8 May 2018 (Last Updated May 8th, 2018 11:50)

A pilot study conducted at Newcastle University in the UK has shown that low-cost body-worn sensors used to assess gait can potentially detect Alzheimer’s disease early as well as monitor its progression.

Wearable devices may offer alternative for Alzheimer’s diagnosis
Wearable sensors offer a good way to measure changes in walking and the continuous monitoring of gait. Credit: Newcastle University.

A pilot study conducted at Newcastle University in the UK has shown that low-cost body-worn sensors used to assess gait can potentially detect Alzheimer’s disease early as well as monitor its progression.

Researchers observed that the wearable devices can improve clinical trial efficiency and promote research investment.
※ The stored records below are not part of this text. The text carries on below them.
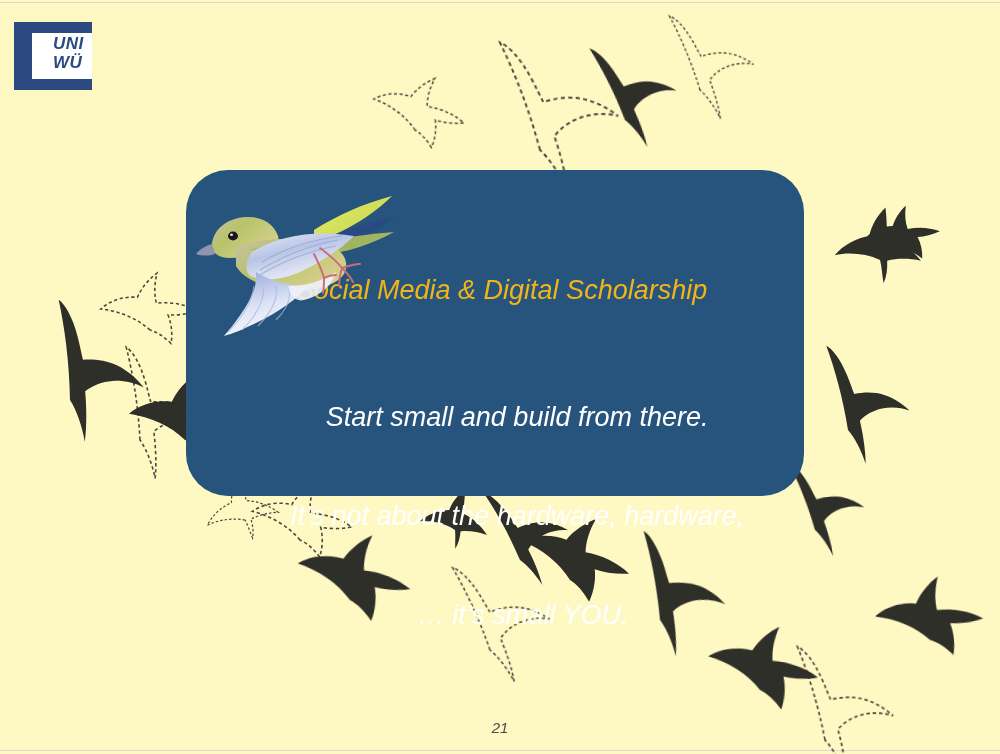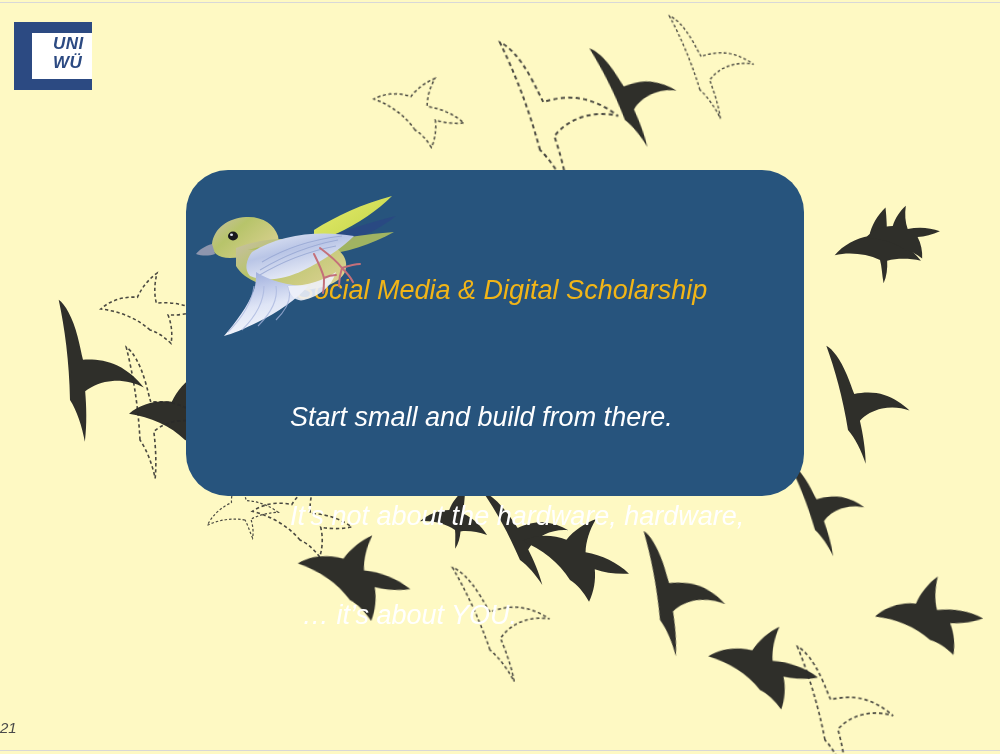--- a/index.html
+++ b/index.html
@@ -112,6 +112,7 @@
     line-height: 33px;
     color: #ffffff;
     white-space: pre;
+    text-align: center;
   }
   .panel-body .line { display: block; }
   .panel-body .line.indent { padding-left: 12px; }

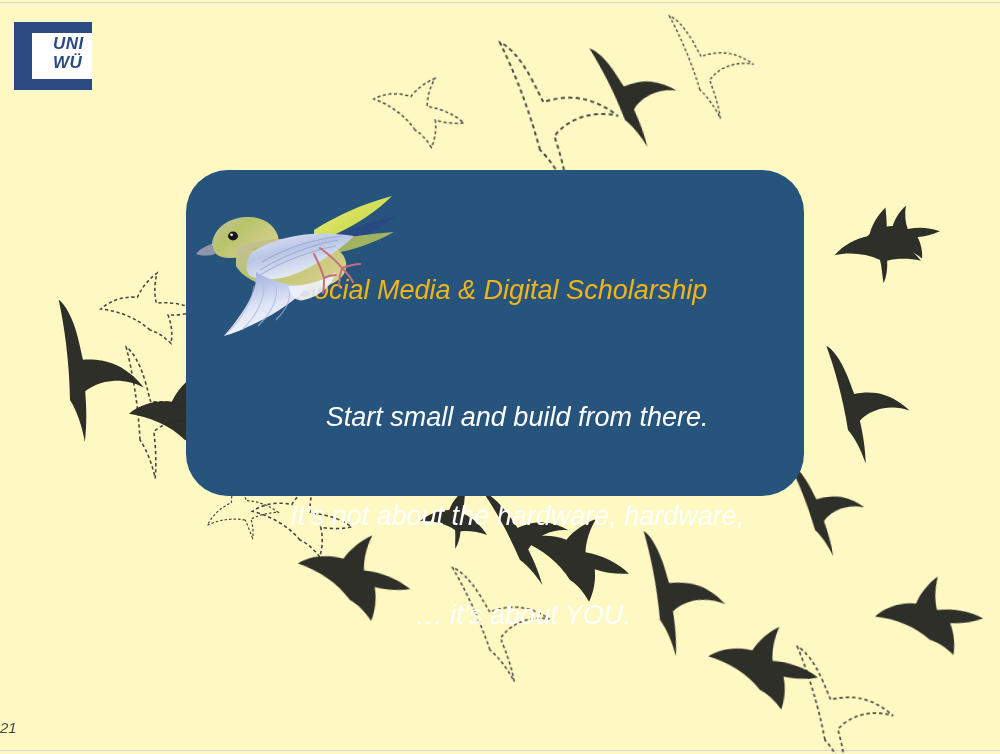--- a/index.html
+++ b/index.html
@@ -217,7 +217,7 @@
     <div class="panel-body">
       <span class="line">Start small and build from there.</span>
       <span class="line">It’s not about the hardware, hardware,</span>
-      <span class="line indent">… it’s about YOU.</span>
+      <span class="line indent">… it’s small YOU.</span>
     </div>
   </div>
 

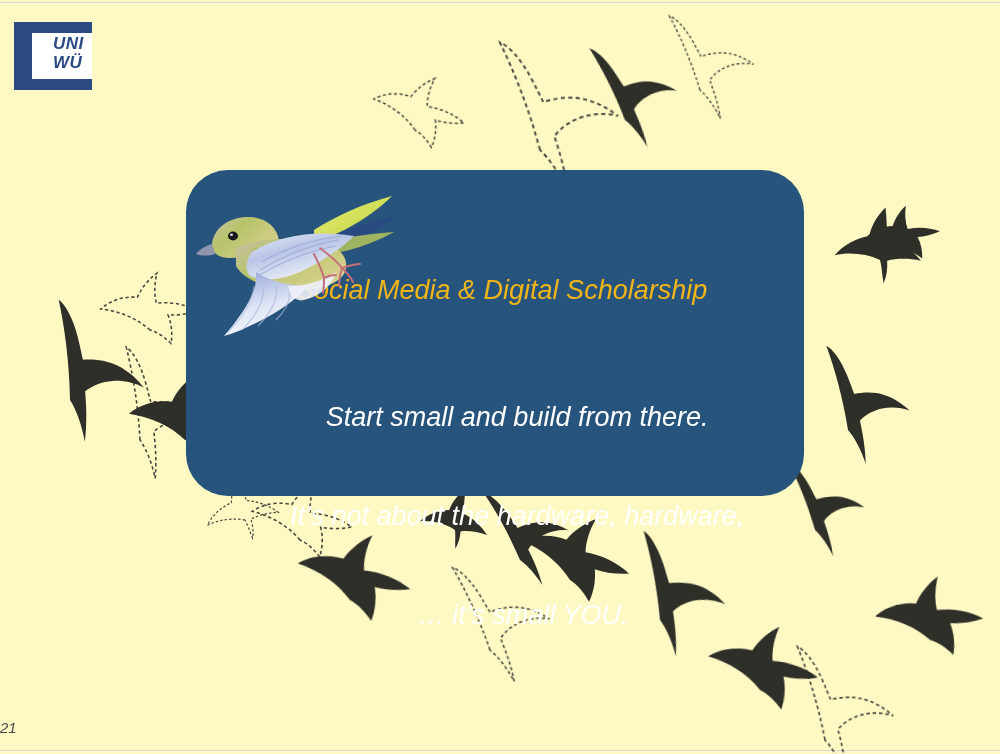--- a/index.html
+++ b/index.html
@@ -134,7 +134,7 @@
     left: 0;
     right: 0;
     bottom: 18px;
-    text-align: left;
+    text-align: center;
     font-size: 15px;
     color: #4a4a4a;
   }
Clinical biomarkers such as changes in walking characteristics and behaviours are considered as key factors indicating early warning signs of dementia.

According to experts, this approach may offer an affordable, multi-centre and home-based monitoring alternative with benefits for patients, clinical management and the efficiency of clinical trials.
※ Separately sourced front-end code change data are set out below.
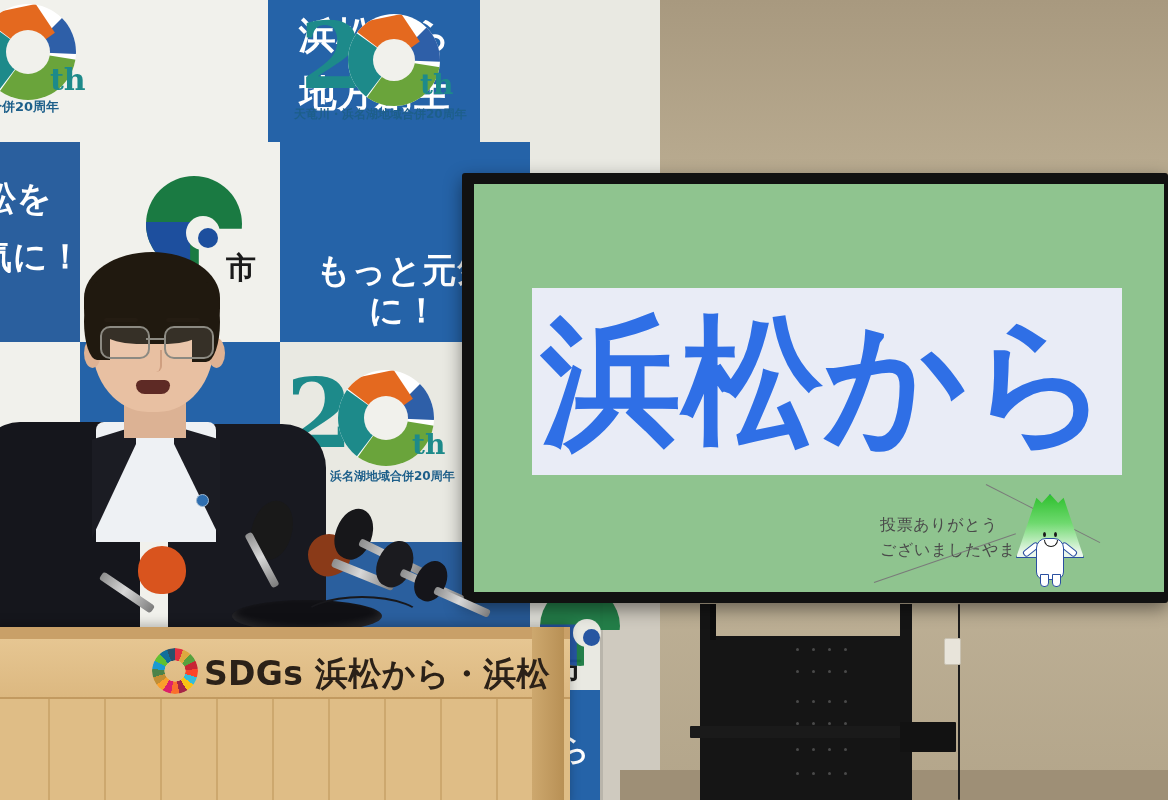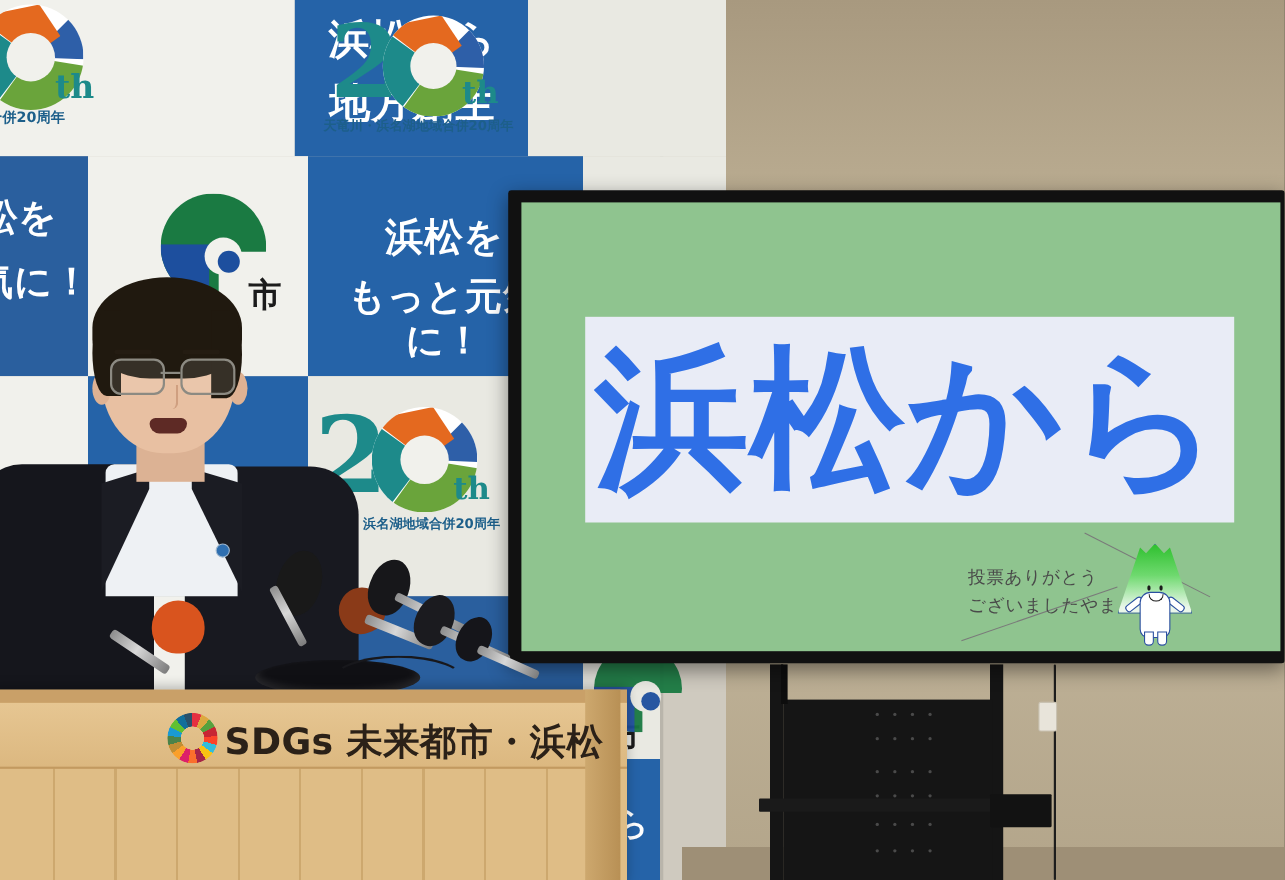--- a/index.html
+++ b/index.html
@@ -334,7 +334,6 @@
     <div class="jtxt" style="position:absolute;left:-18px;top:178px;width:110px;font-size:34px;text-align:left;">松を</div>
     <div class="jtxt" style="position:absolute;left:-22px;top:236px;width:116px;font-size:34px;text-align:left;">気に！</div>
 
-    <div class="jtxt" style="position:absolute;left:288px;top:196px;width:232px;font-size:35px;">浜松を</div>
     <div class="jtxt" style="position:absolute;left:284px;top:250px;width:240px;font-size:34px;">もっと元気に！</div>
 
     <div class="citymark" style="left:146px;top:176px;width:96px;height:96px;">

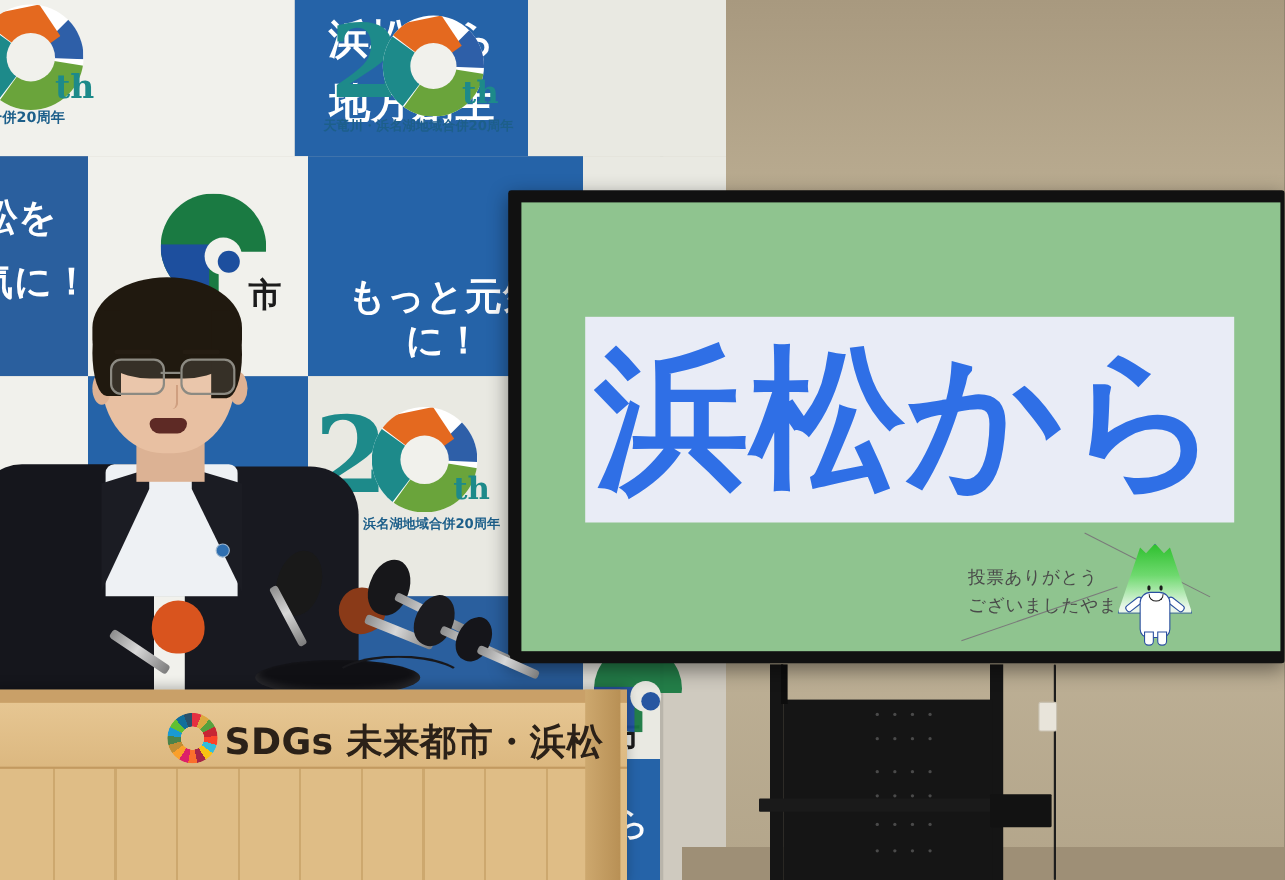--- a/index.html
+++ b/index.html
@@ -509,7 +509,7 @@
     <div class="podium-edge"></div>
   </div>
   <div class="sdgs-wheel"></div>
-  <div class="sdgs-text">SDGs 未来都市・浜松</div>
+  <div class="sdgs-text">SDGs 浜松から・浜松</div>
 
 </div>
“Clinical biomarkers such as changes in walking characteristics and behaviours are considered as key factors indicating early warning signs of dementia.”

Newcastle University Human Movement Science professor Lynn Rochester said: “Wearable sensors at home and in the clinic have the potential to change dementia research. The ability to assess gait and walking behaviours in all aspects of life is a major step forwards in data collection.

“Free-living gait analysis at home is particularly useful as it allows objective observation of an individual’s day-to-day activity. It also has the benefit of providing continuous data over a prolonged time that may be more sensitive than one-off assessments.”

The study included 20 patients suffering from early Alzheimer’s across six centres from the National Institute for Health Research Translational Research Collaboration in Dementia initiative, which also included Newcastle University.

Participants used a small wearable sensor on their lower back and carried out walking tasks in the laboratory. They continued wearing the sensor at home for a week while performing everyday tasks.

Based on the findings, the researchers concluded that walking behaviour and pattern, and gait characteristics such as the pace, timing, variability and asymmetry of walking can offer clinically appropriate measures.

They noted that assessment of quantitative gait characteristics using body-worn sensors in a clinic as well as home environment is feasible for patients with early onset Alzheimer’s.

Professor Rochester added: “Clinical use of body-worn sensors in annual health assessments could track gait changes over time and act as a red flag for cognitive impairment.”

The study is part of the Deep and Frequent Phenotyping Project, and requires further validation of results showing free-living gait as a potential complementary marker for dementia diagnosis.